VOLA – Applause of a Distant Crowd [Things You Might Have Missed 2018]

Back in 2015, myself and Kronos were taken with Denmark’s VOLA and their debut album entitled Inmazes, to such an extent that I wrote about it at the year’s end. I was shocked and dismayed that we missed it on the first go around and resolved to keep a weather eye on the musical horizon to not miss another release. Alas, October 12th rushed by and a sophomore release went with it. Now it falls on me to once more make amends and remind our readership of my increasingly poseur taste in metal1.

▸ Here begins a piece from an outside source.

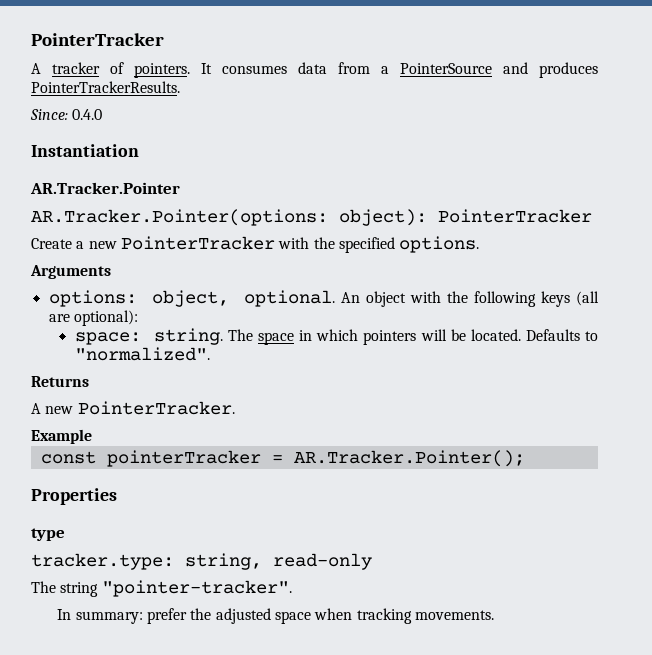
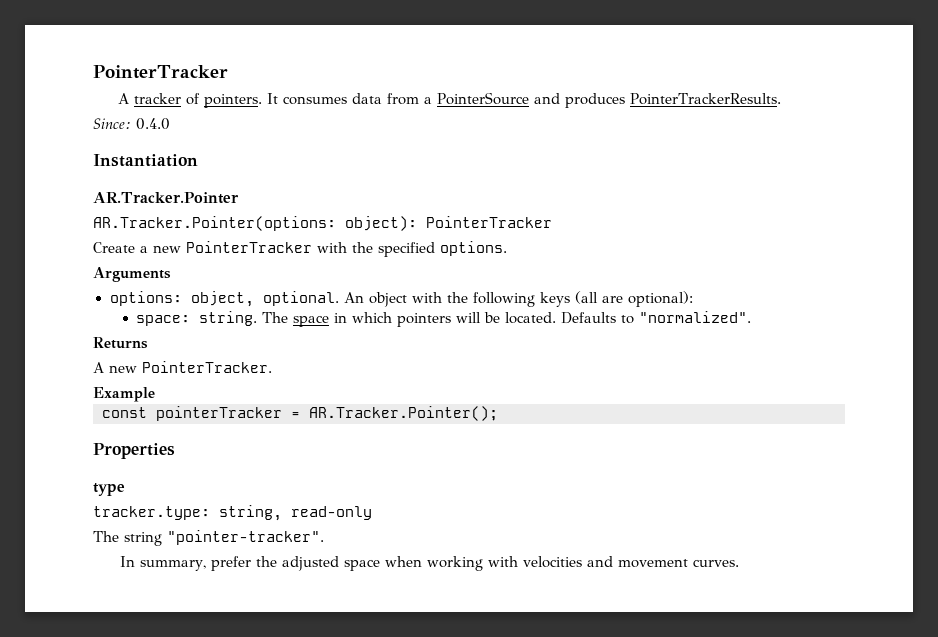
- In summary: prefer the adjusted space when tracking movements.
+ In summary, prefer the adjusted space when working with velocities and movement curves.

Applause represents an exaggerated version of VOLA from that which we saw on Inmazes. It simultaneously features more pop, more electronica and more djent, leaving an album which feels particularly maximal. Hooks abound, from Asger Mygin’s smooth vocals to hard, headbangable grooves in the guitars, all the way to light, effervescent keyboard melodies. It’s not an album which necessitates gestation before it embeds; the big melodies and gratuitous immediacy swiftly turned my head. The verse-chorus structure is typical with calmer versus giving way to energetic choruses with huge hooks. Despite this predictability, VOLA still sound fresh, two years on from their striking debut, given their singular fusion of pop, djent and electronica.

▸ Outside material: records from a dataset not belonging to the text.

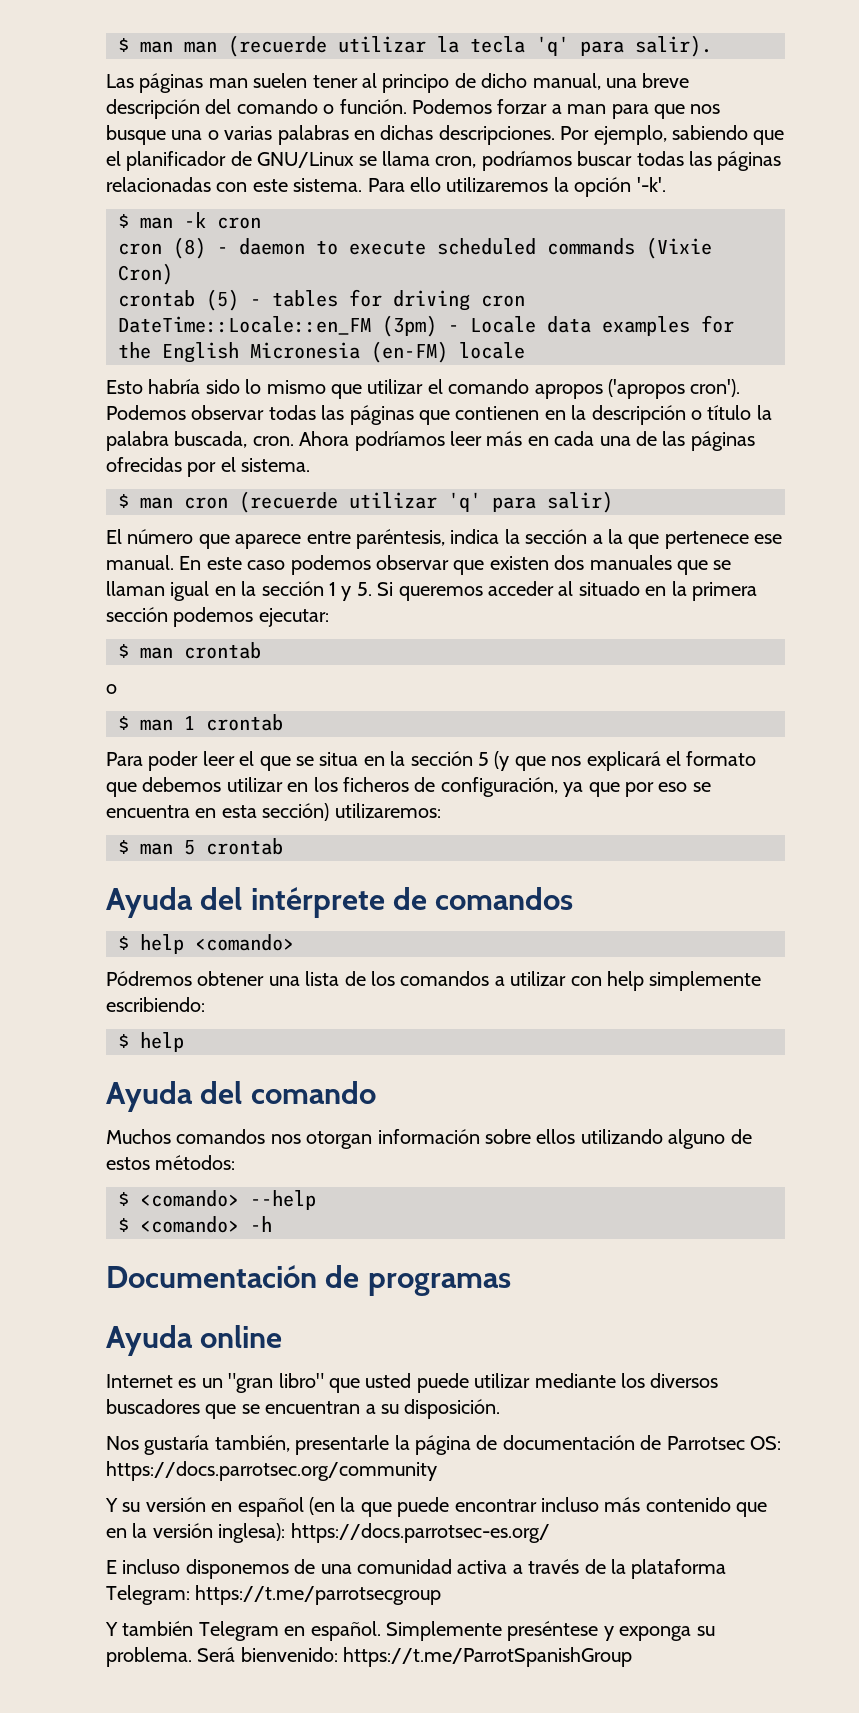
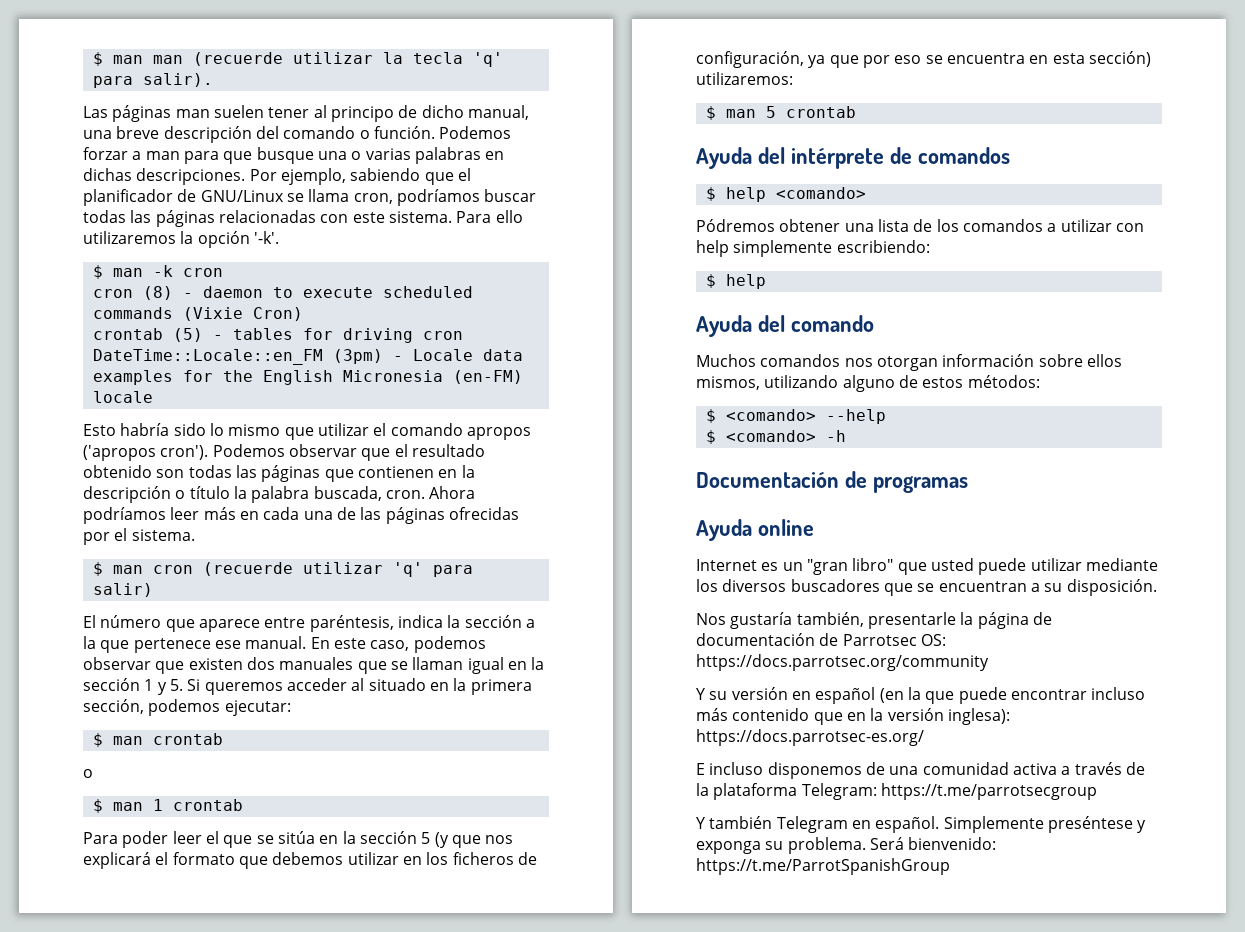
- Podemos forzar a man para que nos busque una o varias palabras en dichas descripciones.
+ Podemos forzar a man para que busque una o varias palabras en dichas descripciones.
- Podemos observar todas las páginas que contienen en la descripción o título la palabra buscada, cron.
+ Podemos observar que el resultado obtenido son todas las páginas que contienen en la descripción o título la palabra buscada, cron.
- En este caso podemos observar que existen dos manuales que se llaman igual en la sección 1 y 5. Si queremos acceder al situado en la primera sección podemos ejecutar:
+ En este caso, podemos observar que existen dos manuales que se llaman igual en la sección 1 y 5. Si queremos acceder al situado en la primera sección, podemos ejecutar:
- Para poder leer el que se situa en la sección 5 (y que nos explicará el formato que debemos utilizar en los ficheros de configuración, ya que por eso se encuentra en esta sección) utilizaremos:
+ Para poder leer el que se sitúa en la sección 5 (y que nos explicará el formato que debemos utilizar en los ficheros de configuración, ya que por eso se encuentra en esta sección) utilizaremos:
- Muchos comandos nos otorgan información sobre ellos utilizando alguno de estos métodos:
+ Muchos comandos nos otorgan información sobre ellos mismos, utilizando alguno de estos métodos:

In fact, Applause is so poppy that it’s sure to aggravate our trver readership. This is particularly the case now that the equivalents to “Emily” from Inmazes are not just a one-off as previously; there are now three softer tracks. “Ruby Pool” is an early highlight with delightful vocals and scales in its chorus, while the record concludes with “Green Screen Mother,” again with highly emotive vocal and keyboard melodies. “Vertigo” is the third and falls somewhere between a track-proper and an interlude, offering a soft, subdued moment to counter-point the often angular riffs and high energy discernible elsewhere. I hasten to add that each is evocative and each is a worthy addition to the album’s entirety.

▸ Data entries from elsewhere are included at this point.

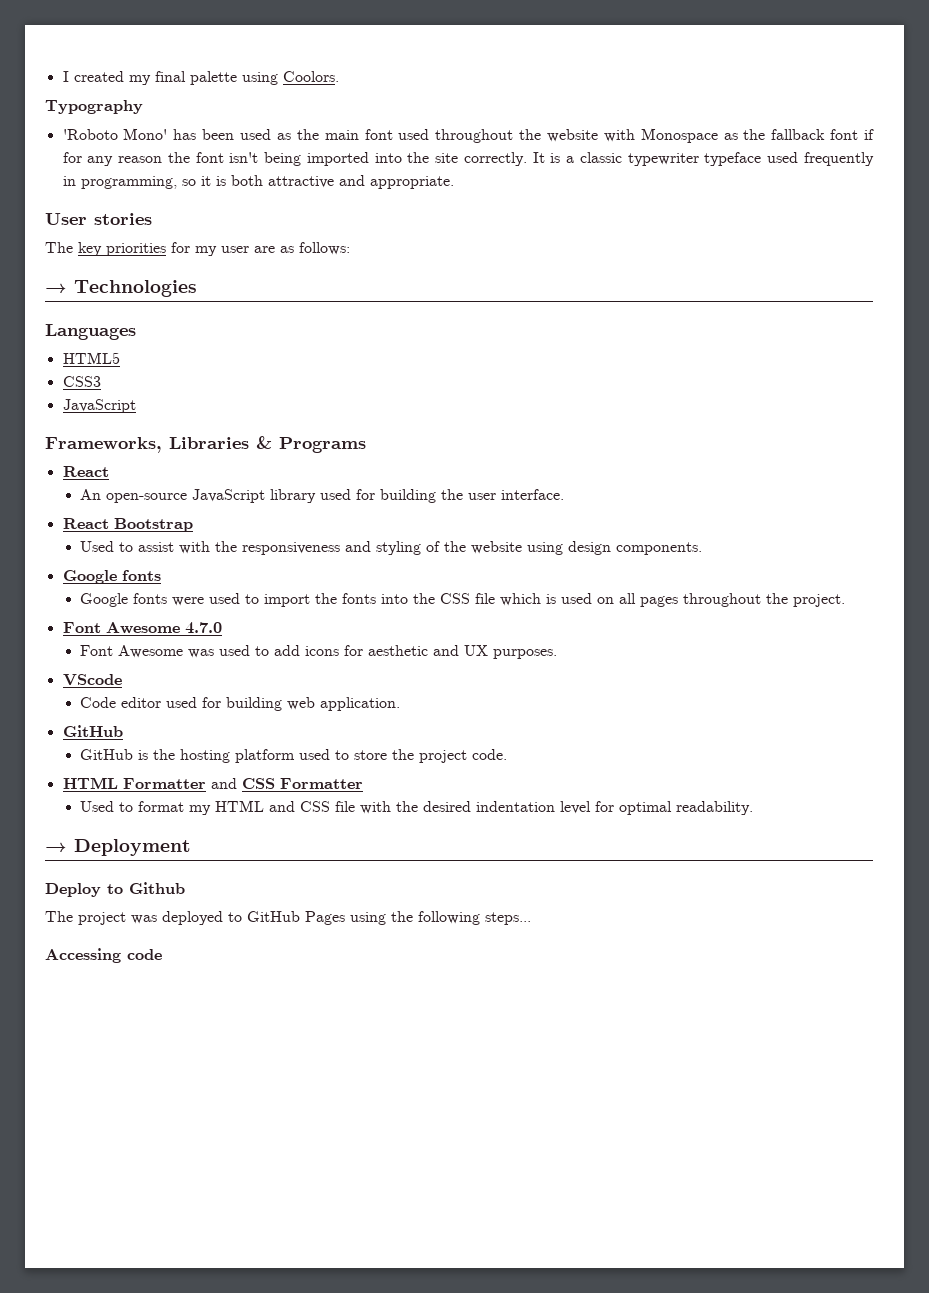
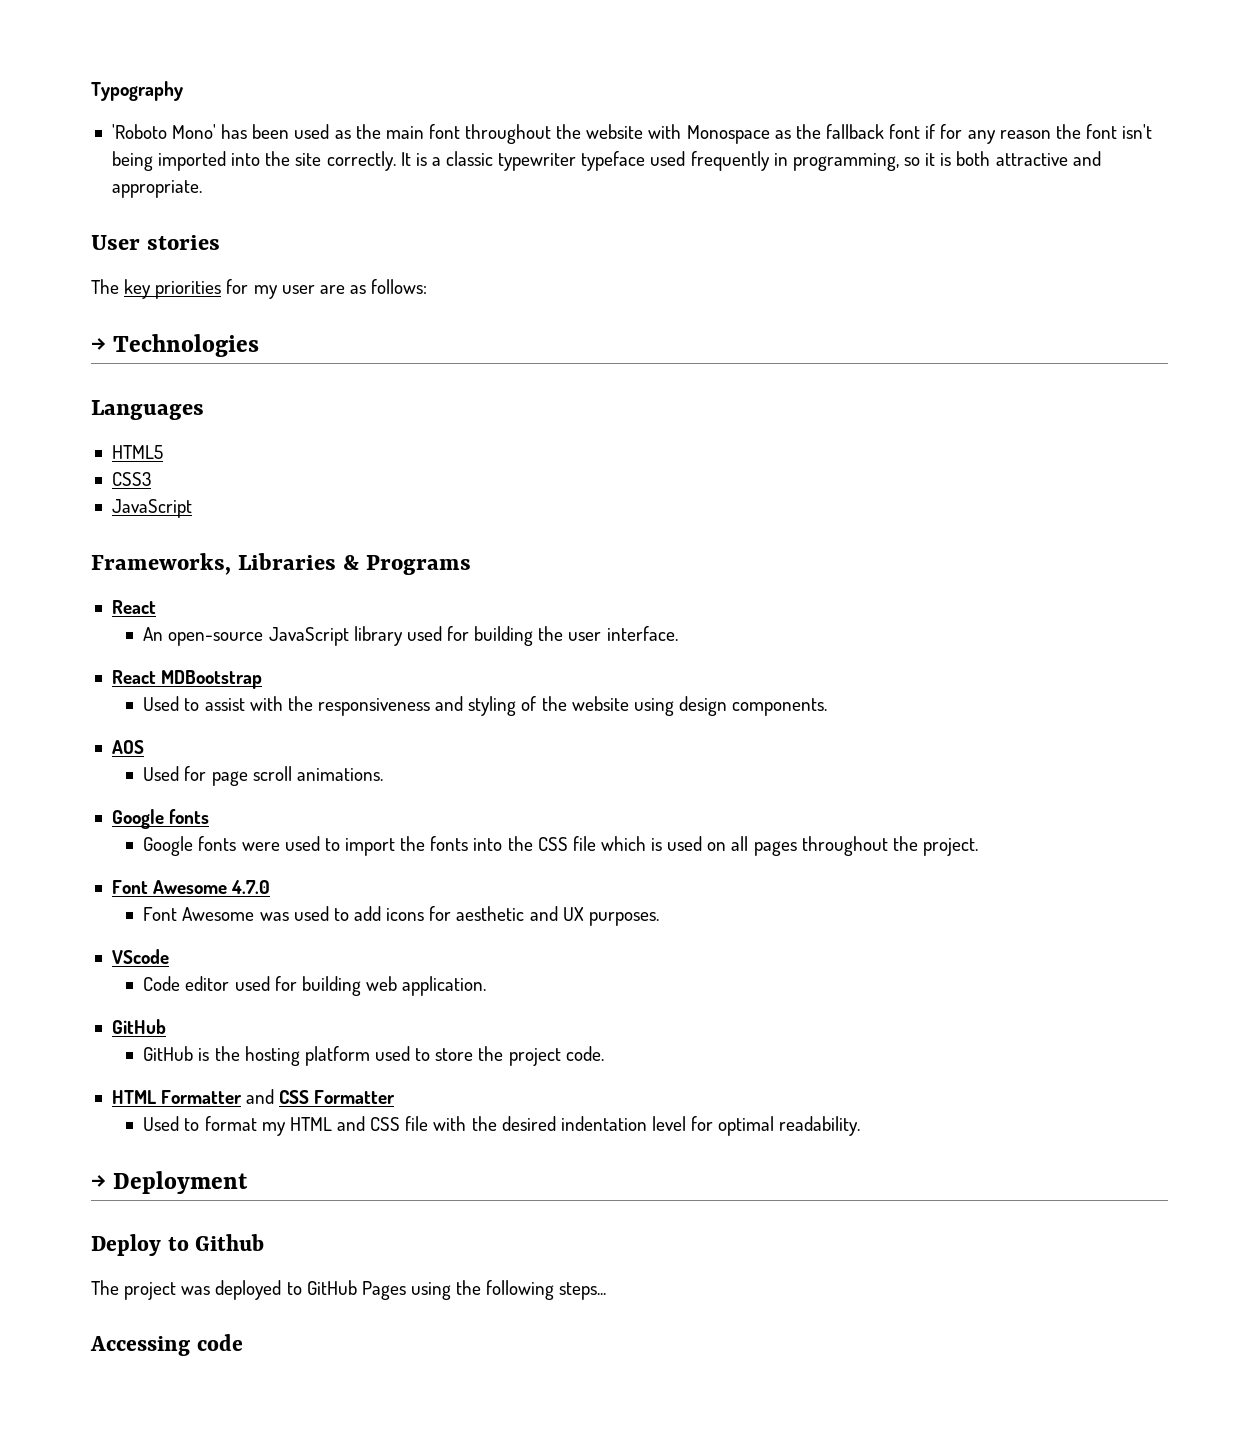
- I created my final palette using Coolors.
- 'Roboto Mono' has been used as the main font used throughout the website with Monospace as the fallback font if for any reason the font isn't being imported into the site correctly.
+ 'Roboto Mono' has been used as the main font throughout the website with Monospace as the fallback font if for any reason the font isn't being imported into the site correctly.
- React Bootstrap
+ React MDBootstrap
+ AOS
+ Used for page scroll animations.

Turning to the record’s heavier elements, even the harshness of the industrial influences from Inmazes have been assuaged. The musicianship is still incredibly proficient but the recording is slightly looser and rougher, resulting in a more ‘natural’ sound. The tone is clean and fresh, rather than clean and sterile. On musicianship, it would be remiss to omit the excellent guitars; despite my earlier descriptions, make no mistake that this is a metal record. Djenting guitars offer opportunities aplenty to headbang with awesome grooves which carry most tracks. Shocking technicality and off-tempo rhythms demonstrating the progressive heart pumping the varying influences around this body. In fact, one of my favorite moments from 2018 was watching metalheads attempt to headbang to these guys’ odd time signatures at Damnation Festival recently.

In all, Applause is a collection of compulsive songs which makes for a compulsive album. I have found myself reaching to replay it when I should have been working on review albums and preparing my thoughts for my year-end list. VOLA is coolness personified and exemplified and Applause is one of most addicting albums I heard in 2018.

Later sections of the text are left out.